É importante que as empresas certifiquem seus processos para atingir mercados internacionais?

Avishek - Na verdade, o produto é um aspecto, conhecimento de mercado é outro, mas processos são muito importantes, é outro pilar. É o processo que vai determinar quão sério é a empresa. Analisam-se todos os aspectos e principalmente os processos. Qual é o processo da empresa, se está bem implementada ou não, e assim por diante. Uma certificação do Sebrae, por exemplo, dá uma segurança a própria empresa e os próprios colaboradores vão se sentir mais confiantes, ter orgulho da empresa e isso tudo só soma. E na soma acabamos ganhando novos mercados, oportunidades. É uma combinação de tudo isso. No futebol, por exemplo, todas as áreas têm de ter cobertura, caso contrário não há gol, ou se leva gol.

 

"O mercado brasileiro é muito consumidor e pouco exportador. A Índia é o contrário. As soluções brasileiras podem então, em alguns momentos, auxiliar as empresas indianas e até mesmo terem um contexto relevante na Índia. É por isso que estamos tentando fazer a integração entre os dois países."

 

A tecnologia está em todos os lugares. Não tem mais como viver desconectado?

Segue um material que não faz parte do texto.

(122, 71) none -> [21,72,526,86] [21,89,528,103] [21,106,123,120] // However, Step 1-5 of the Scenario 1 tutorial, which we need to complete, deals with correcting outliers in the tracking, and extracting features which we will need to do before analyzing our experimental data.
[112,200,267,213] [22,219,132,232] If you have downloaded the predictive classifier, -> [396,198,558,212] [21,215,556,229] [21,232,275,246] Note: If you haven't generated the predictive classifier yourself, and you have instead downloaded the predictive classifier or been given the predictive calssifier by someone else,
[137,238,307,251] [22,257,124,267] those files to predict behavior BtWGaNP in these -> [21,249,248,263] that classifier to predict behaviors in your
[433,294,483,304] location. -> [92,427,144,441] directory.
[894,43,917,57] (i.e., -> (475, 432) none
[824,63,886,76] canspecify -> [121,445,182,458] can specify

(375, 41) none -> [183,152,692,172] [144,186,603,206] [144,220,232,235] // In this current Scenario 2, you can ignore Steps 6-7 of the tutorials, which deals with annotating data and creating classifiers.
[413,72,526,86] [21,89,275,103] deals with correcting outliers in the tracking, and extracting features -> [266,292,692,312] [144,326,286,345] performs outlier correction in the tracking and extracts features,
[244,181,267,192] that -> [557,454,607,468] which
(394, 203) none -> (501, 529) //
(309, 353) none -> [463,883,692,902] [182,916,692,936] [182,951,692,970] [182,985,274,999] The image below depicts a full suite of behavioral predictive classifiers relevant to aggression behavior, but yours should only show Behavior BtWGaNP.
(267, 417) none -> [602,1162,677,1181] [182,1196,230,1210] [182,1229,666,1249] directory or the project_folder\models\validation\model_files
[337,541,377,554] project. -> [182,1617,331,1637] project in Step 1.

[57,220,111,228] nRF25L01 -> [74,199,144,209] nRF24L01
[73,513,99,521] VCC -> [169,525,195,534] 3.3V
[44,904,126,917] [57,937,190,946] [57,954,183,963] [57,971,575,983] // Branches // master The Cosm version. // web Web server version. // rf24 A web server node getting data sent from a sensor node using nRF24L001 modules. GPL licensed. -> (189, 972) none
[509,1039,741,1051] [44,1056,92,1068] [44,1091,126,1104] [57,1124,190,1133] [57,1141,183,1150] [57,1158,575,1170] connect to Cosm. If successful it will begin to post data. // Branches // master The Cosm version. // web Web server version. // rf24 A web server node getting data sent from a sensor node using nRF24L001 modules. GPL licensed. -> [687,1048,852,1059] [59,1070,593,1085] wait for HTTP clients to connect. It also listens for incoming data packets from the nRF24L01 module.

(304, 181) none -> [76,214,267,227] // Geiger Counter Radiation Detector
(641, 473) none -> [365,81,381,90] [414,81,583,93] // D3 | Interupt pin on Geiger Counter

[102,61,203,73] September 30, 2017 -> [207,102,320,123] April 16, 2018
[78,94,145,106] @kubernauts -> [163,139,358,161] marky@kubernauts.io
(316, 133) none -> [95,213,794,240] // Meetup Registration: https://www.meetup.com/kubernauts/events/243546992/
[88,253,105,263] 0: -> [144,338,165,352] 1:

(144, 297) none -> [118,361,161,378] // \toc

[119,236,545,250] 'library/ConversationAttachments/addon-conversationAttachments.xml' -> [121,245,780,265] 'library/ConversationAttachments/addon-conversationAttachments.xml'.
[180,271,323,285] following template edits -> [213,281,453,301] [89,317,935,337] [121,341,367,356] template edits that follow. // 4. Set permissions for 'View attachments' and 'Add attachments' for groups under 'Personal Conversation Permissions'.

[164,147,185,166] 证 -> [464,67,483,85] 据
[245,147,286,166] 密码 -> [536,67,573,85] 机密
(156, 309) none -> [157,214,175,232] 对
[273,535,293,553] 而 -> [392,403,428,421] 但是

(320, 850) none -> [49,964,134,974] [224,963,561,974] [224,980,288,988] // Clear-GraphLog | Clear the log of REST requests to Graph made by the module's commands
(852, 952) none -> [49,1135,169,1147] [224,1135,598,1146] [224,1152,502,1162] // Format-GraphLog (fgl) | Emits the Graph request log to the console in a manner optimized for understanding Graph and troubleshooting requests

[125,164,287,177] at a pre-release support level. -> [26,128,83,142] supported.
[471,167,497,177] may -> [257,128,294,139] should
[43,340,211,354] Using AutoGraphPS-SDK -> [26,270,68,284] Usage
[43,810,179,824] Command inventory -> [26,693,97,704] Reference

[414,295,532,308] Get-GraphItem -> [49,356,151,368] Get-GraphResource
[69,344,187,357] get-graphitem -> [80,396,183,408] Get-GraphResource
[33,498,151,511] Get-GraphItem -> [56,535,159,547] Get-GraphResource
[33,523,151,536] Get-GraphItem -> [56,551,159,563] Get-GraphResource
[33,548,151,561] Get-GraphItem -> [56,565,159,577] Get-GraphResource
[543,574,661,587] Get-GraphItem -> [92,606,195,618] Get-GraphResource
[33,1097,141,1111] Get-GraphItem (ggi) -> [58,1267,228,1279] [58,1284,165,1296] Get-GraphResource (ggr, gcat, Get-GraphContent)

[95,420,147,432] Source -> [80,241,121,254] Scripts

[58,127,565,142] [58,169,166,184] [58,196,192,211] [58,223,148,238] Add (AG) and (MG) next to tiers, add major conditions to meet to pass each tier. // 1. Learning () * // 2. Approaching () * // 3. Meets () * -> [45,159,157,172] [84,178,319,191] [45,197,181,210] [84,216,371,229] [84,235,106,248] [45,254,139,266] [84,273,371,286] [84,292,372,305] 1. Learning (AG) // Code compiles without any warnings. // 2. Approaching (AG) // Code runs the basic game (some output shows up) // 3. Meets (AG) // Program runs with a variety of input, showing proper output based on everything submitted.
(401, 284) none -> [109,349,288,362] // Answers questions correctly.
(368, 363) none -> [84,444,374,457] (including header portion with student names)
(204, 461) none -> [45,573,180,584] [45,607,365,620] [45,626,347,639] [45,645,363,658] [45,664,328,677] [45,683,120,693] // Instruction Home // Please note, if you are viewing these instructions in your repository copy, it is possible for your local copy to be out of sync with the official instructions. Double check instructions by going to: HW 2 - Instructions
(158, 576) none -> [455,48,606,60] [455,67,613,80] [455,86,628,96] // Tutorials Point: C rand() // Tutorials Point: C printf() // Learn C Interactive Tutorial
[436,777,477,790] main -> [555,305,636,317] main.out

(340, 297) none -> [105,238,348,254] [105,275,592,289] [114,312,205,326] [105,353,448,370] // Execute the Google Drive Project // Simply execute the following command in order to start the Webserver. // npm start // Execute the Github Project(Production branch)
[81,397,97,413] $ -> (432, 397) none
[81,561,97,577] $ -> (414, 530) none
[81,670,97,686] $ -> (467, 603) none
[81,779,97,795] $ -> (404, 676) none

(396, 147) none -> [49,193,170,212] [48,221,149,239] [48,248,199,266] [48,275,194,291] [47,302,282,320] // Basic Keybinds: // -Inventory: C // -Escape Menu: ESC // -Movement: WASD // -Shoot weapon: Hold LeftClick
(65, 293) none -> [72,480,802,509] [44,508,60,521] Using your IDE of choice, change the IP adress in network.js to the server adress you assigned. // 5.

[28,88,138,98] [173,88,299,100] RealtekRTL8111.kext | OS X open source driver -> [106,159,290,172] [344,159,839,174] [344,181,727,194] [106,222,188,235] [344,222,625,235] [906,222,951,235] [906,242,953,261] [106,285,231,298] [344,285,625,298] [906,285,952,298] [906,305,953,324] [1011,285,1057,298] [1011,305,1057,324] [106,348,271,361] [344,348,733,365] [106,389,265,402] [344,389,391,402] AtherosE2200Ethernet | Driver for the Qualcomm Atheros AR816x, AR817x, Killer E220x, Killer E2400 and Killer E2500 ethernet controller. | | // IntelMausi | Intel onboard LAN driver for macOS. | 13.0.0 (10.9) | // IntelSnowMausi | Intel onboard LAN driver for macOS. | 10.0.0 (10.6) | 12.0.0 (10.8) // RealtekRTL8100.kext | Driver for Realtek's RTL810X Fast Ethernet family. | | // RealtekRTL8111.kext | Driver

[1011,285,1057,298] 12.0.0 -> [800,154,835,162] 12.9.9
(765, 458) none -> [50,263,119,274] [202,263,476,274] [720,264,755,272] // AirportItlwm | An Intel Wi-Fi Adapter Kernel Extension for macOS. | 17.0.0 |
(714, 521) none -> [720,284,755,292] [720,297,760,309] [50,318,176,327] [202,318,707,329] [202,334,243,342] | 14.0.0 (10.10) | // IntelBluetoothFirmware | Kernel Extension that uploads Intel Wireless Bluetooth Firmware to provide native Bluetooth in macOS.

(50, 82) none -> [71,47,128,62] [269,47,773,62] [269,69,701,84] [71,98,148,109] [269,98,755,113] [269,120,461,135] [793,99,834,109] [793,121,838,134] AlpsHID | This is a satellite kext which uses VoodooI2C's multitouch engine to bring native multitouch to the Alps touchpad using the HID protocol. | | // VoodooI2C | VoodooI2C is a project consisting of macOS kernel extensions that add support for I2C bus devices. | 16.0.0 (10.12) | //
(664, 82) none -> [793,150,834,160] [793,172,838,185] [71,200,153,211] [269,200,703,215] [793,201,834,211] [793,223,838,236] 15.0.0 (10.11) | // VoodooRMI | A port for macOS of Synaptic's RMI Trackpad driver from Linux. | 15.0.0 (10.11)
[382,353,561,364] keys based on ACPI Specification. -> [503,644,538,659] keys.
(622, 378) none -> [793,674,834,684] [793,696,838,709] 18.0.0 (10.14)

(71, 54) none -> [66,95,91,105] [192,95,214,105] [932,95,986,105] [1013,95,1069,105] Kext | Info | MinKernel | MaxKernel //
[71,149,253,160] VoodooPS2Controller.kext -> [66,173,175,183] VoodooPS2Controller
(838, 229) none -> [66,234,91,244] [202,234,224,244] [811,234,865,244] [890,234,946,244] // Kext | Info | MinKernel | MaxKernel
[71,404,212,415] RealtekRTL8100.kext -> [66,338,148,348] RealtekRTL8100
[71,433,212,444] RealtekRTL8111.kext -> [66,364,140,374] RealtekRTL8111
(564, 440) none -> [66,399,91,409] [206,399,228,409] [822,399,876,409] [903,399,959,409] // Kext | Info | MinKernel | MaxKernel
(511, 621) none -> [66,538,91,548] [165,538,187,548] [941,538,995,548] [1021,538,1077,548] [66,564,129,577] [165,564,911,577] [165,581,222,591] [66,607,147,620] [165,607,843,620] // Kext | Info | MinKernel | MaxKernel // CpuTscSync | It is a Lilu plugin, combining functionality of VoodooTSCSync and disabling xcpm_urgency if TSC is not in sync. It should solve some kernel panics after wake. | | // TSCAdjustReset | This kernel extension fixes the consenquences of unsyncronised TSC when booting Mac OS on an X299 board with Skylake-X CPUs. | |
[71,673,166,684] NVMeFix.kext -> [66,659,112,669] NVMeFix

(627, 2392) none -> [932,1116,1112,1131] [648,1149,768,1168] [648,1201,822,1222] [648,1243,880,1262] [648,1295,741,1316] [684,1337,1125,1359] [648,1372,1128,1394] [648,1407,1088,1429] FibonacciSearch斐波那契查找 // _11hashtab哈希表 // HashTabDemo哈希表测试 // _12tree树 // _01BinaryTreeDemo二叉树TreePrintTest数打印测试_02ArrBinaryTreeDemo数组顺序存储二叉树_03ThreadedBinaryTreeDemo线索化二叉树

Avishek- Uma vez inventada, não pode viver sem a tecnologia. Há 30 anos, não tinha celular, e todo mundo vivia bem. Uma vez inventado o aparelho, ninguém pode viver sem. Tecnologia é assim mesmo. Havia um tempo em que não havia WhatsApp, e todos viviam bem, hoje inventaram, e todos usam. Se não usa, está desconectado, você sente isso. Isso acontece porque a tecnologia conecta as pessoas, conecta realidades.

Há como resistir à tecnologia, mesmo diante de nós, o tempo todo?

Avishek- Você pode resistir o quanto quiser, os seus filhos vão aderir (risos). Quantas pessoas no passado você deve ter ouvido falar que não queriam celulares, dizia que nunca iriam ter, e agora têm. A maioria pode até não usar muito, mas em algum momento da vida fará uso. A tecnologia é isso, integra e aproxima as pessoas. Num clicar de botão você comunica ao mundo o que está fazendo, e isso é fundamental. Precisamos usar a tecnologia a nosso favor. Hoje, sem a tecnologia você se sente desconectado.